Tutte la falle della PA 4.0
Ma lo smart working efficiente resterà una chimera se non si attivano processi di digitalizzazione. Troppo spesso molti processi sia nelle organizzazioni pubbliche che in quelle private sono ancora ancorati al cartaceo. La transizione digitale completa non si è mai totalmente realizzata in Italia, basti pensare ai tanti rinvii che sono stati necessari per realizzare la fatturazione digitale.
Il sito dell’Inps, che dovrebbe costituire un’eccellenza nella digitalizzazione e che va in tilt per un picco di domande online, denotando allo stesso tempo falle gravissime nella privacy, è lo specchio drammatico di un paese e di una pubblica amministrazione che di 4.0 ha veramente poco. In un corretto approccio alla digitalizzazione l’output digitale deve essere formato e conservato con passaggi totalmente telematici, validato attraverso firme digitali e pec e conservato secondo regole ben precise che ne assicurino la sicurezza e l’accessibilità. Un processo di questo genere non ha bisogno di un ufficio tradizionale, ma può svolgersi in maniera decentralizzata. Questo sistema tutela l’utente finale e deve esser accompagnato da un grande sforzo di trasparenza dell’organizzazione che deve mettere l’utente in condizione di trovare sul sito tutte le risposte alle richieste che ha bisogno di formulare. E anche in questo caso il grado di trasparenza delle organizzazioni in Italia è ben lontano dagli standard di un paese avanzato.
L’inerzia organizzativa
Ma vi è un ulteriore causa che spiega l’utilizzo subottimale delle tecnologie ed è l’inerzia organizzativa che crea resistenza al passaggio dalle forme di lavoro tradizionali allo smart working. Questa inerzia assume varie forme: si può parlare di inerzia psicologica, correlata all’ansia per l’apprendimento di nuove tecnologie, culturale, in quanto si troppo legati alla modalità di lavoro tradizionale, tecnologica, intesa come incapacità di superare i limiti dei sistemi informatici esistenti, di allocazione delle risorse. Le organizzazioni mostrano in sostanza una certa resistenza quando vivono come una minaccia i cambiamenti tecnologici. È una sorta di resilienza negativa che si oppone al cambiamento, che l’emergenza covid ha contribuito fino ad ora ad attutire, ma che si riproporrà con forza alla fine dell’emergenza.
Conclusioni
Occorre quindi incentivare il cambiamento tecnologico e l’orientamento allo smart working introducendo sistemi premianti nella valutazione per l’utilizzo efficiente di queste tecnologie, ma occorre anche un riorientamento di tutto il sistema gestionale che deve esser in grado di cogliere i cambiamenti e di governarli in lamiera ottimale.

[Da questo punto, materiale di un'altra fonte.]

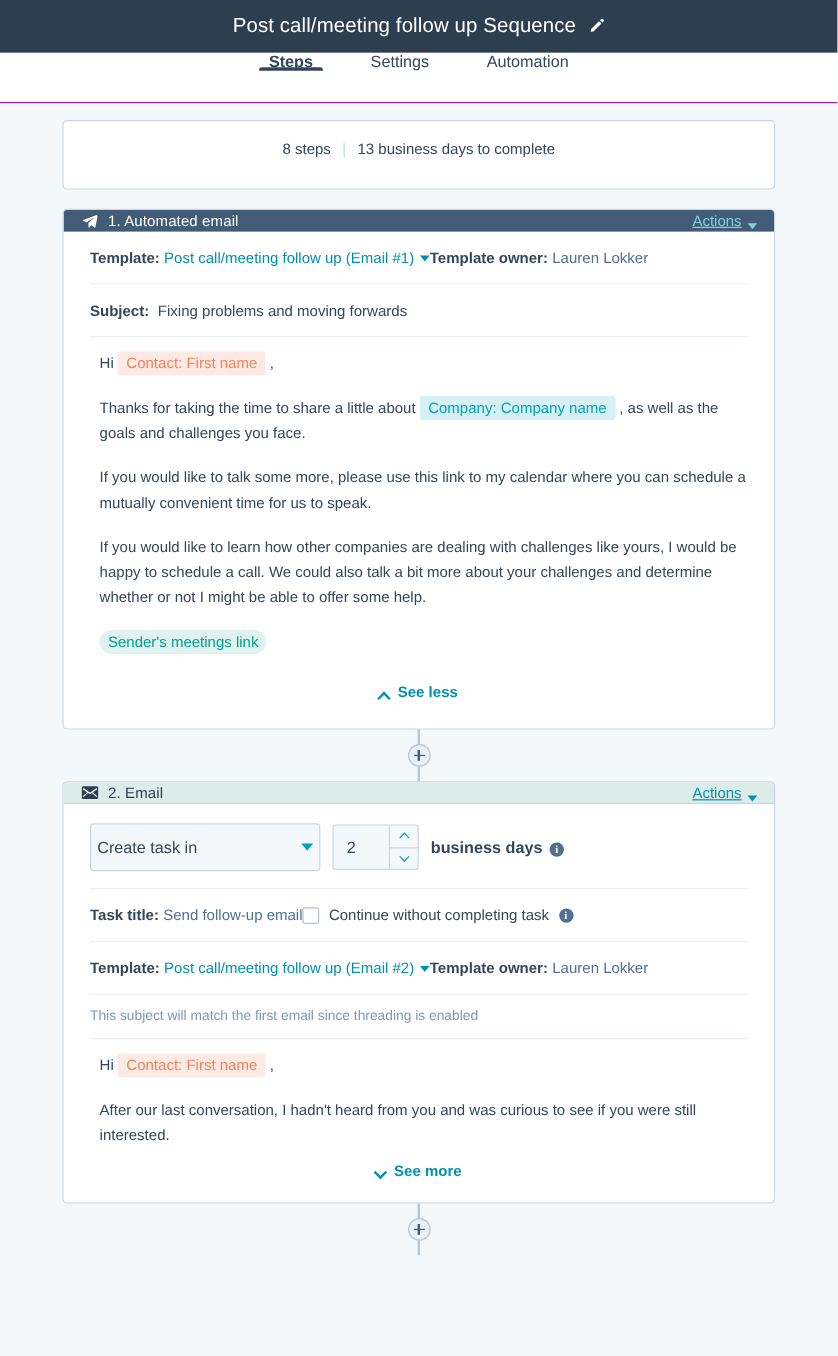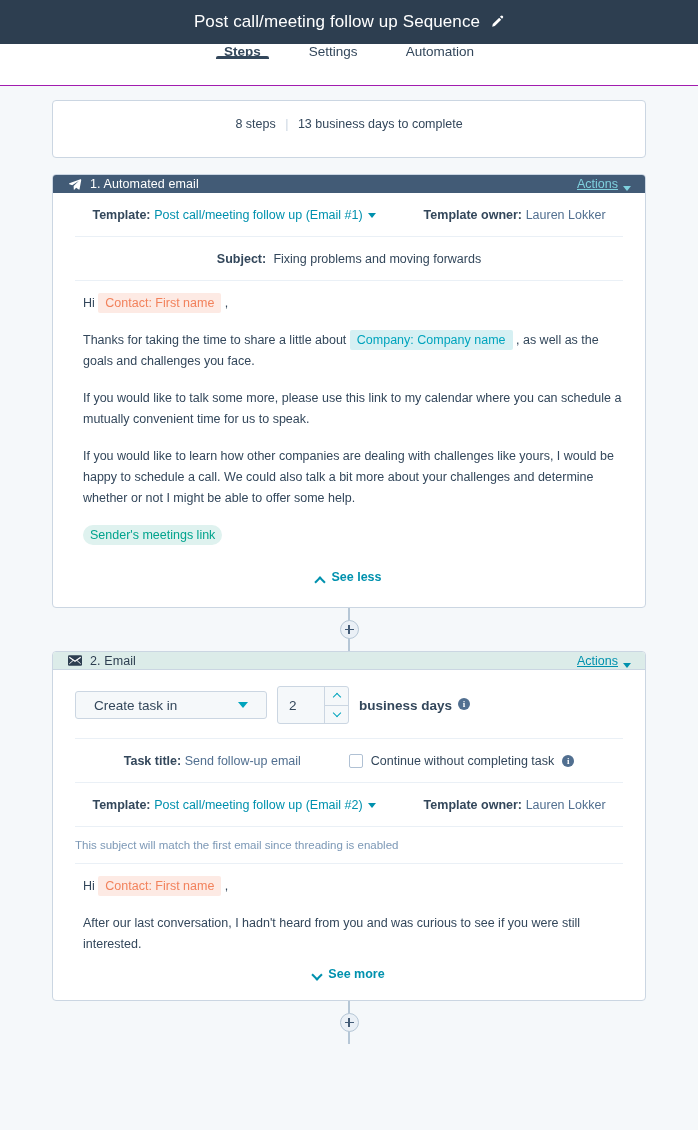--- a/index.html
+++ b/index.html
@@ -129,23 +129,22 @@
     border-right: 4px solid transparent;
     border-top: 5px solid currentColor;
     display: inline-block;
   }
 
   .step-body { padding: 0 22px; }
 
   .row {
     display: flex;
     align-items: center;
-    justify-content: center;
+    justify-content: flex-start;
     padding: 14px 0;
-    gap: 48px;
   }
   .row.bordered { border-bottom: 1px solid #eaf0f6; }
 
   .lbl-bold { font-weight: bold; color: #33475b; font-size: 12.5px; }
   .val-muted { color: #516f90; font-size: 12.5px; }
   .val-plain { color: #33475b; font-size: 12.5px; }
 
   .template-link {
     color: #0091ae;
     font-size: 12.5px;
@@ -230,28 +229,28 @@
   
   .delay-row {
     display: flex;
     align-items: center;
     gap: 10px;
     padding: 16px 0 14px;
     border-bottom: 1px solid #eaf0f6;
   }
   .select-box {
     width: 192px;
-    height: 28px;
+    height: 40px;
     background: #f5f8fa;
     border: 1px solid #cbd6e2;
     border-radius: 3px;
     display: flex;
     align-items: center;
     justify-content: space-between;
-    padding: 0 18px;
+    padding: 0 5px;
     font-size: 13.5px;
     color: #33475b;
     cursor: pointer;
   }
   .select-caret {
     width: 0; height: 0;
     border-left: 5px solid transparent;
     border-right: 5px solid transparent;
     border-top: 6px solid #00a4bd;
   }
@@ -285,21 +284,21 @@
   .stepper-arrow:first-child { border-bottom: 1px solid #cbd6e2; }
   .sc {
     display: inline-block;
     width: 6px; height: 6px;
     border-left: 1.6px solid #00a4bd;
     border-top: 1.6px solid #00a4bd;
   }
   .sc.up { transform: rotate(45deg); position: relative; top: 1px; }
   .sc.down { transform: rotate(-135deg); position: relative; top: -1px; }
 
-  .delay-text { font-size: 13.5px; font-weight: bold; color: #33475b; display: inline-flex; align-items: flex-start; gap: 6px; }
+  .delay-text { font-size: 13.5px; font-weight: bold; color: #33475b; display: inline-flex; align-items: flex-end; gap: 6px; }
 
   .info-icon {
     display: inline-flex; align-items: center; justify-content: center;
     width: 12px; height: 12px; border-radius: 50%;
     background: #516f90; color: #ffffff;
     font-size: 9px; font-weight: bold;
     font-family: "Liberation Serif", serif;
     cursor: pointer;
   }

La sfida quindi va giocata su tre livelli, quello dell’infrastruttura tecnologica, (Technology) quello della trasparenza e della digitalizzazione (Transparency) e quello del cambiamento organizzativo (Transfer). Potremmo sintetizzare questo con una regola delle tre T (Technology, Transparency, Transfer) come base per rendere stabili ed efficienti i processi legati allo smart working.